His only known votes in the 1826 Parliament were for Catholic relief, 6 Mar. 1827, 12 May 1828, the Wellington ministry’s emancipation bill, 6, 30 Mar. 1829, and against the enfranchisement of Birmingham, Leeds and Manchester, 23 Feb. 1830. He paired against abolition of the death penalty for forgery, 7 June 1830. After his return for Liskeard at the general election that summer ministers reckoned him as one of their ‘friends’, and he duly voted with them in the crucial civil list division, 15 Nov. 1830. He divided against the second reading of the Grey ministry’s reform bill, 22 Mar., and for Gascoyne’s wrecking amendment, 19 Apr. 1831. He voted against the second reading of the reintroduced bill, 6 July 1831. In his only reported contribution to debate in 20 years, 29 July, he ‘bore testimony to the intelligent character of the constituency of Liskeard’, which was scheduled to lose one of its seats. He divided against the bill’s passage, 21 Sept., and the second reading of the Scottish bill, 23 Sept. Opposition managers hoped at this time that he might be able to persuade his wife’s notoriously feckless uncle Lord Chatham (Pitt’s brother) to take his seat in the Lords and oppose reform; but if he tried he failed.5 He was absent from the division on the second reading of the revised reform bill, 17 Dec. 1831, but voted against the enfranchisement of Tower Hamlets, 28 Feb., and the third reading, 22 Mar. 1832. He divided against ministers on the Russian-Dutch loan, 12 July 1832. He retired from Parliament at the dissolution in December.

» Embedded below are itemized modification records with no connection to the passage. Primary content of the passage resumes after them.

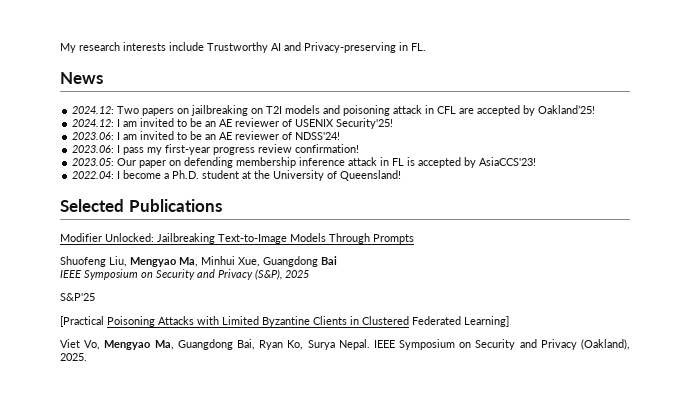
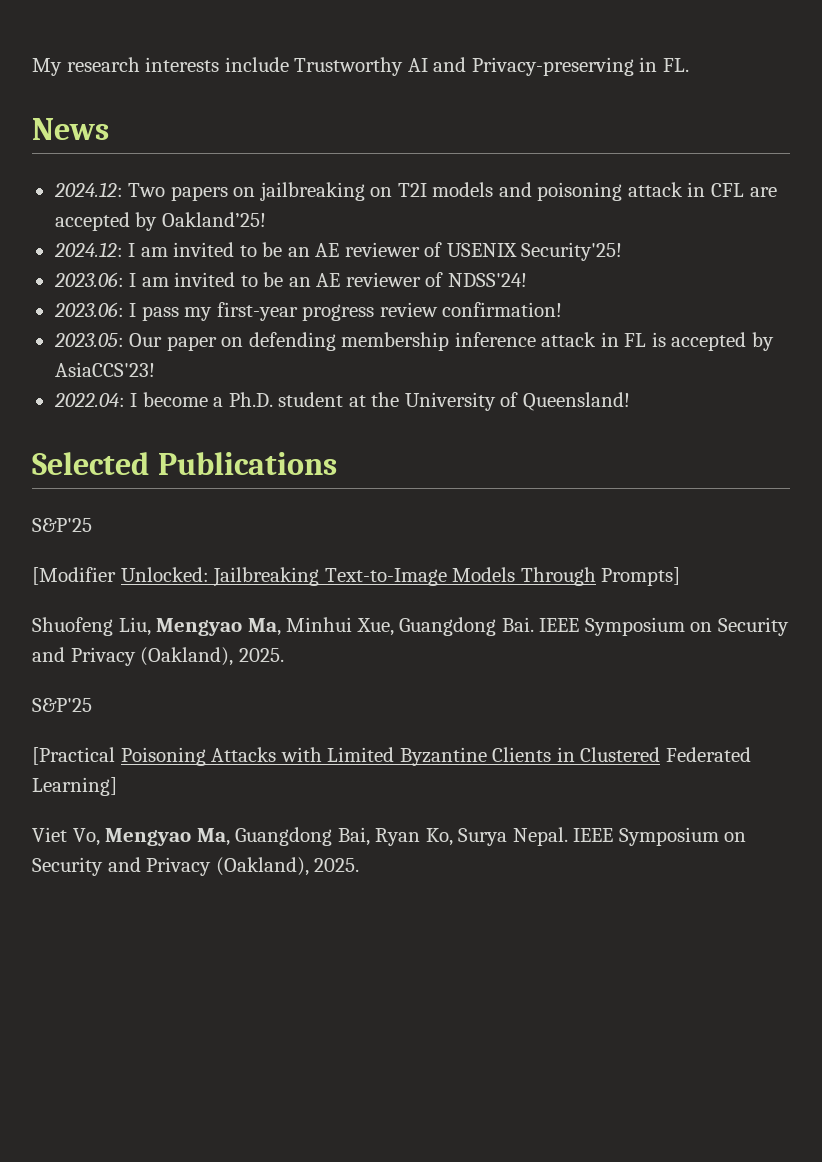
  Selected Publications
- Modifier Unlocked: Jailbreaking Text-to-Image Models Through Prompts
+ S&P'25
+ [Modifier Unlocked: Jailbreaking Text-to-Image Models Through Prompts]
- Shuofeng Liu, Mengyao Ma, Minhui Xue, Guangdong Bai
- IEEE Symposium on Security and Privacy (S&P), 2025
+ Shuofeng Liu, Mengyao Ma, Minhui Xue, Guangdong Bai. IEEE Symposium on Security and Privacy (Oakland), 2025.

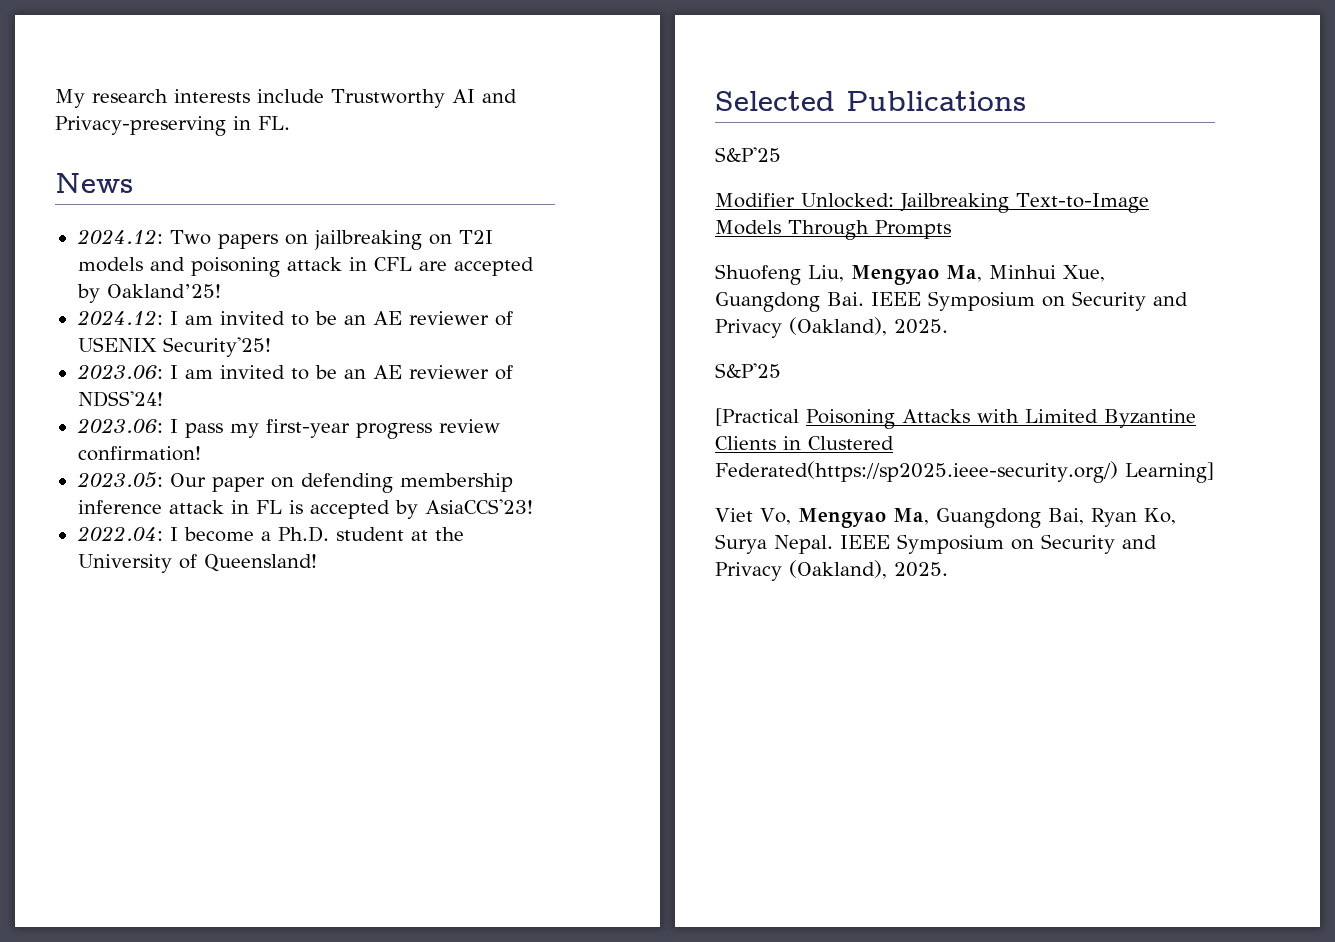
- [Modifier Unlocked: Jailbreaking Text-to-Image Models Through Prompts]
+ Modifier Unlocked: Jailbreaking Text-to-Image Models Through Prompts
- [Practical Poisoning Attacks with Limited Byzantine Clients in Clustered Federated Learning]
+ [Practical Poisoning Attacks with Limited Byzantine Clients in Clustered Federated(https://sp2025.ieee-security.org/) Learning]

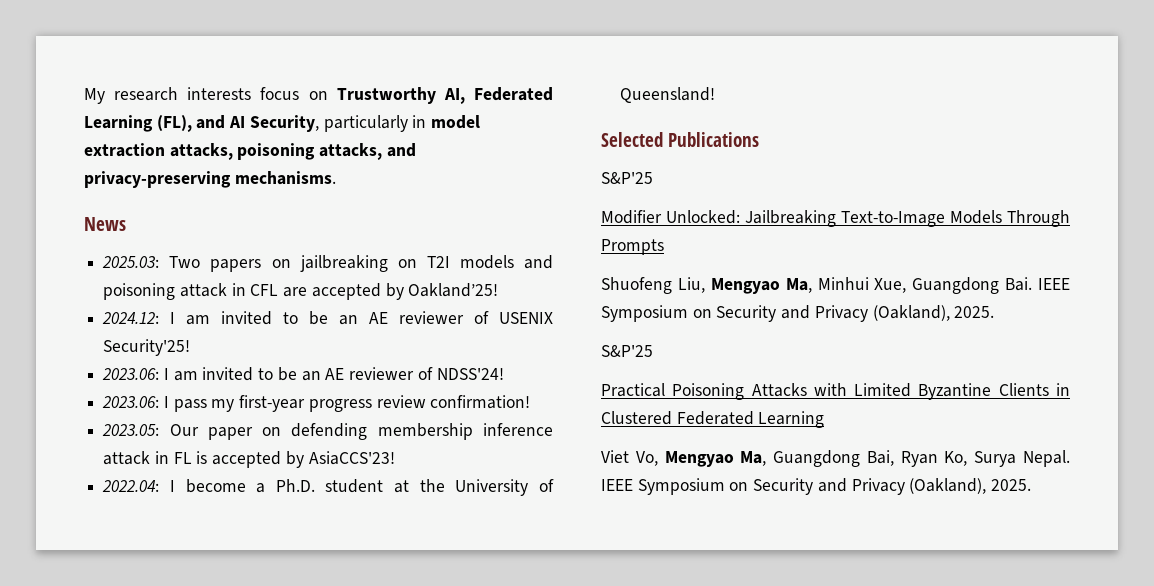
- My research interests include Trustworthy AI and Privacy-preserving in FL.
+ My research interests focus on Trustworthy AI, Federated Learning (FL), and AI Security, particularly in model extraction attacks, poisoning attacks, and privacy-preserving mechanisms.
- 2024.12: Two papers on jailbreaking on T2I models and poisoning attack in CFL are accepted by Oakland’25!
+ 2025.03: Two papers on jailbreaking on T2I models and poisoning attack in CFL are accepted by Oakland’25!
- [Practical Poisoning Attacks with Limited Byzantine Clients in Clustered Federated(https://sp2025.ieee-security.org/) Learning]
+ Practical Poisoning Attacks with Limited Byzantine Clients in Clustered Federated Learning

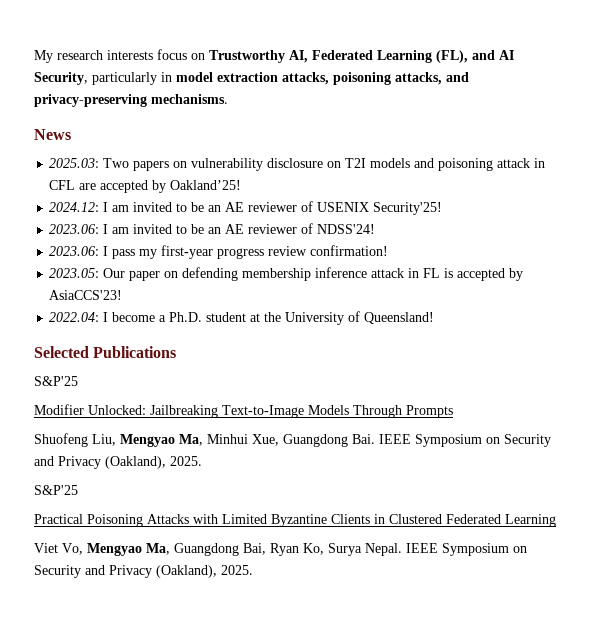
- 2025.03: Two papers on jailbreaking on T2I models and poisoning attack in CFL are accepted by Oakland’25!
+ 2025.03: Two papers on vulnerability disclosure on T2I models and poisoning attack in CFL are accepted by Oakland’25!

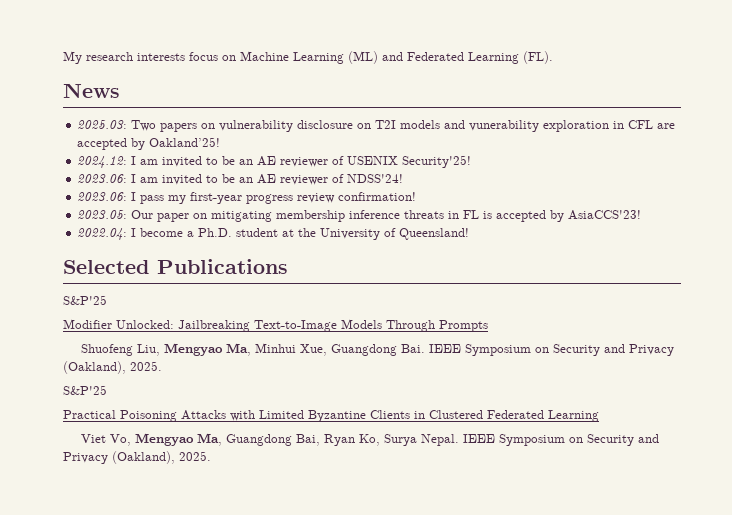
- My research interests focus on Trustworthy AI, Federated Learning (FL), and AI Security, particularly in model extraction attacks, poisoning attacks, and privacy-preserving mechanisms.
+ My research interests focus on Machine Learning (ML) and Federated Learning (FL).
- 2025.03: Two papers on vulnerability disclosure on T2I models and poisoning attack in CFL are accepted by Oakland’25!
+ 2025.03: Two papers on vulnerability disclosure on T2I models and vunerability exploration in CFL are accepted by Oakland’25!
- 2023.05: Our paper on defending membership inference attack in FL is accepted by AsiaCCS'23!
+ 2023.05: Our paper on mitigating membership inference threats in FL is accepted by AsiaCCS'23!

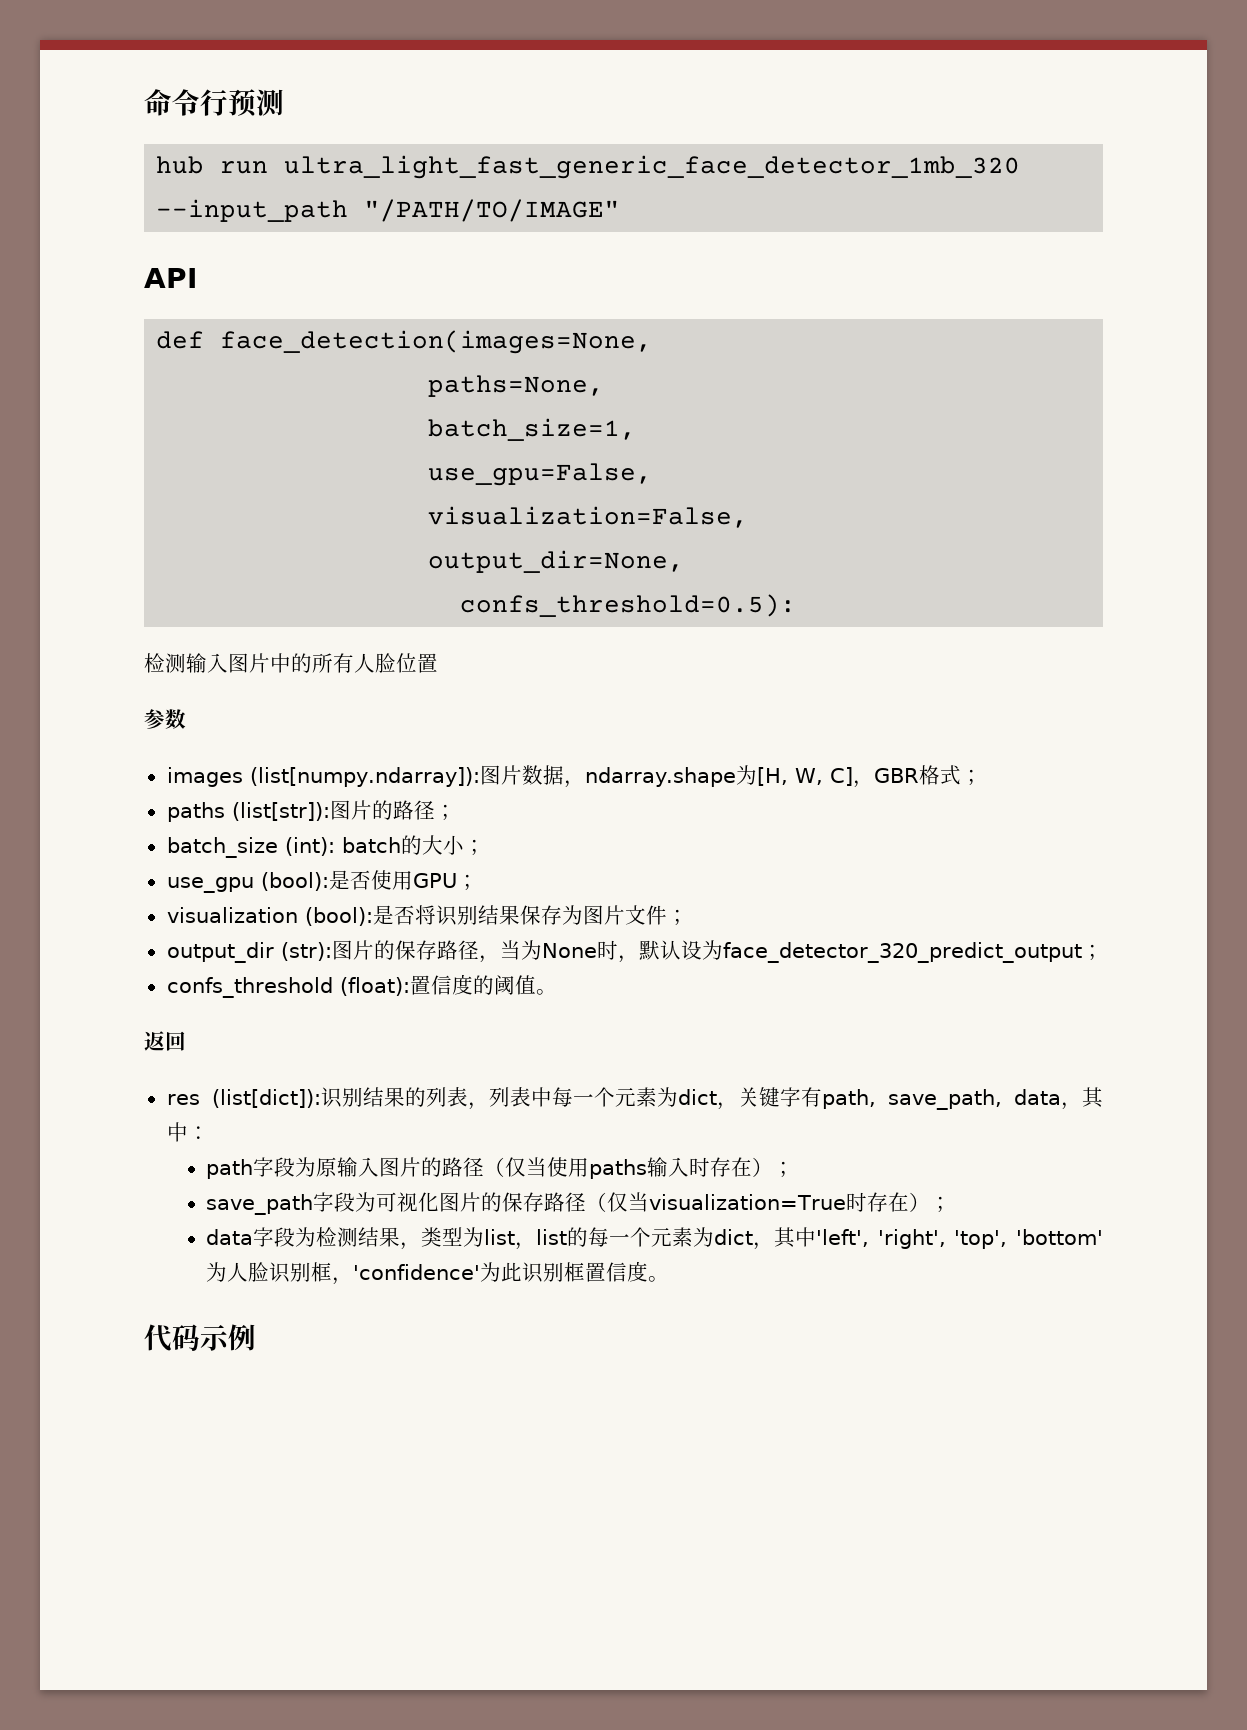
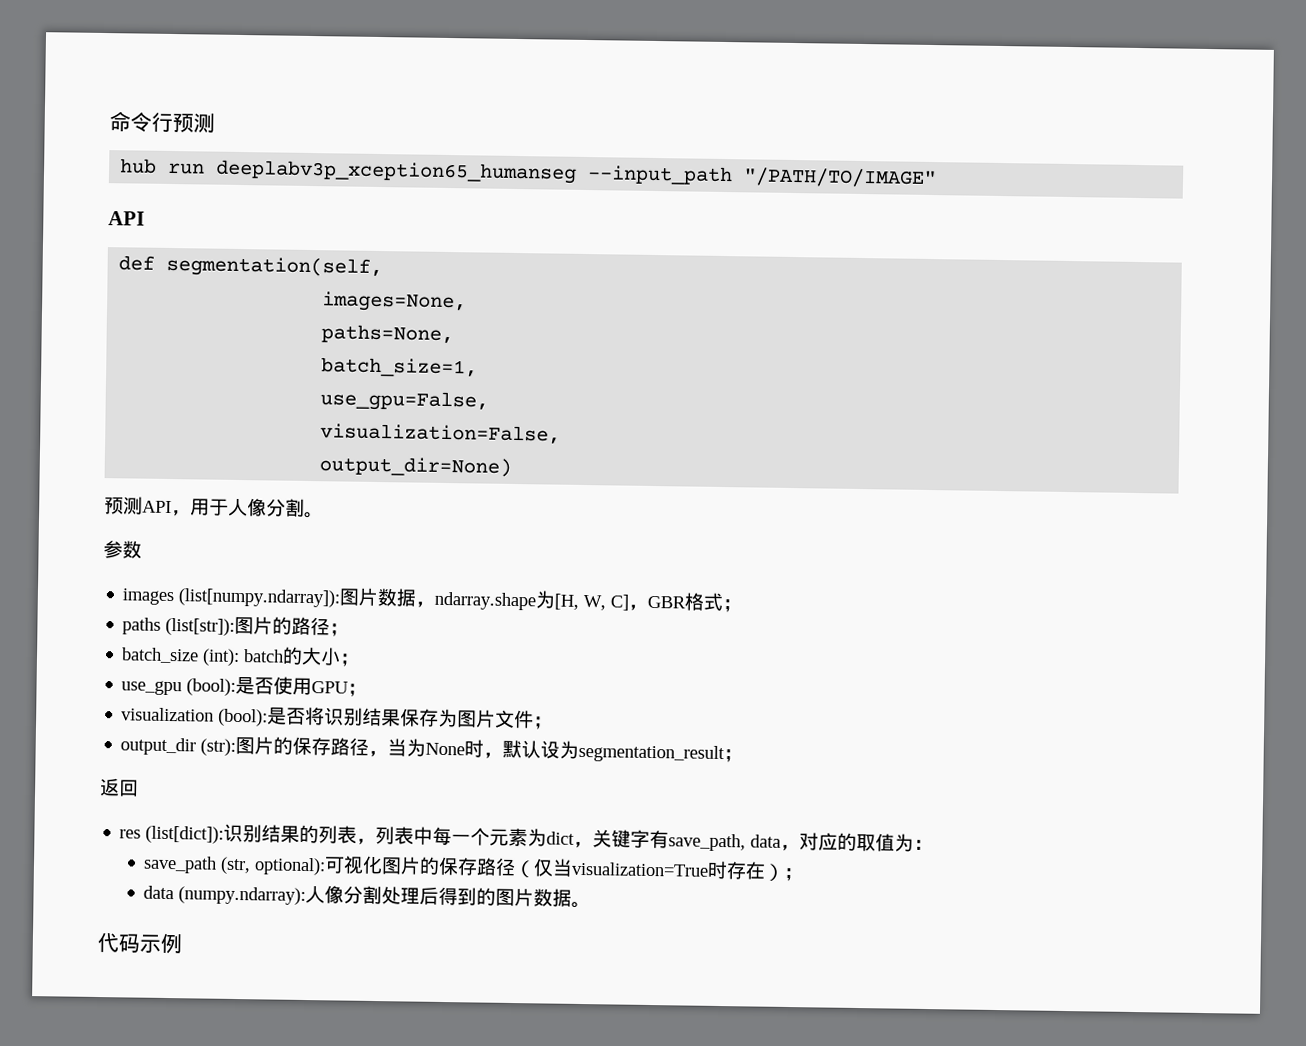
- hub run ultra_light_fast_generic_face_detector_1mb_320 --input_path "/PATH/TO/IMAGE"
+ hub run deeplabv3p_xception65_humanseg --input_path "/PATH/TO/IMAGE"
- def face_detection(images=None,
+ def segmentation(self,
+ images=None,
- output_dir=None,
- confs_threshold=0.5):
- 检测输入图片中的所有人脸位置
+ output_dir=None)
+ 预测API，用于人像分割。
- output_dir (str):图片的保存路径，当为None时，默认设为face_detector_320_predict_output；
- confs_threshold (float):置信度的阈值。
+ output_dir (str):图片的保存路径，当为None时，默认设为segmentation_result；
- res (list[dict]):识别结果的列表，列表中每一个元素为dict，关键字有path, save_path, data，其中：
- path字段为原输入图片的路径（仅当使用paths输入时存在）；
+ res (list[dict]):识别结果的列表，列表中每一个元素为dict，关键字有save_path, data，对应的取值为：
- save_path字段为可视化图片的保存路径（仅当visualization=True时存在）；
+ save_path (str, optional):可视化图片的保存路径（仅当visualization=True时存在）；
- data字段为检测结果，类型为list，list的每一个元素为dict，其中'left', 'right', 'top', 'bottom'为人脸识别框，'confidence'为此识别框置信度。
+ data (numpy.ndarray):人像分割处理后得到的图片数据。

Pringle died suddenly of ‘disease of the heart’ in December 1840. He left an inherited estate in county Armagh to his only son John Henry, and the remainder of his property to his wife, noting that ‘almost all I am possessed of I have through her’; his personalty was sworn under £14,000.6 His widow, who died in 1842, distributed £41,000 among their four daughters and left her inheritance of £5,000 from the 1st earl of St. Germans to John Henry; her personalty was sworn under £14,000 and the residue calculated for duty at £2,309.7

Ref Volumes: 1820-1832

Author: David R. Fisher

Notes

  • 1. Gent. Mag. (1806), i. 477.
  • 2. Buckingham, Mems. Geo. IV, ii. 215.
  • 3. Add. 40365, f. 124.
  • 4. Session of Parl. 1825, p. 481.
  • 5. Wellington mss WP1/1198/1.
  • 6. Gent. Mag. (1841), i. 317; PROB 8/234; 11/1939/49.
  • 7. PROB 11/1971/266; IR26/1622/734.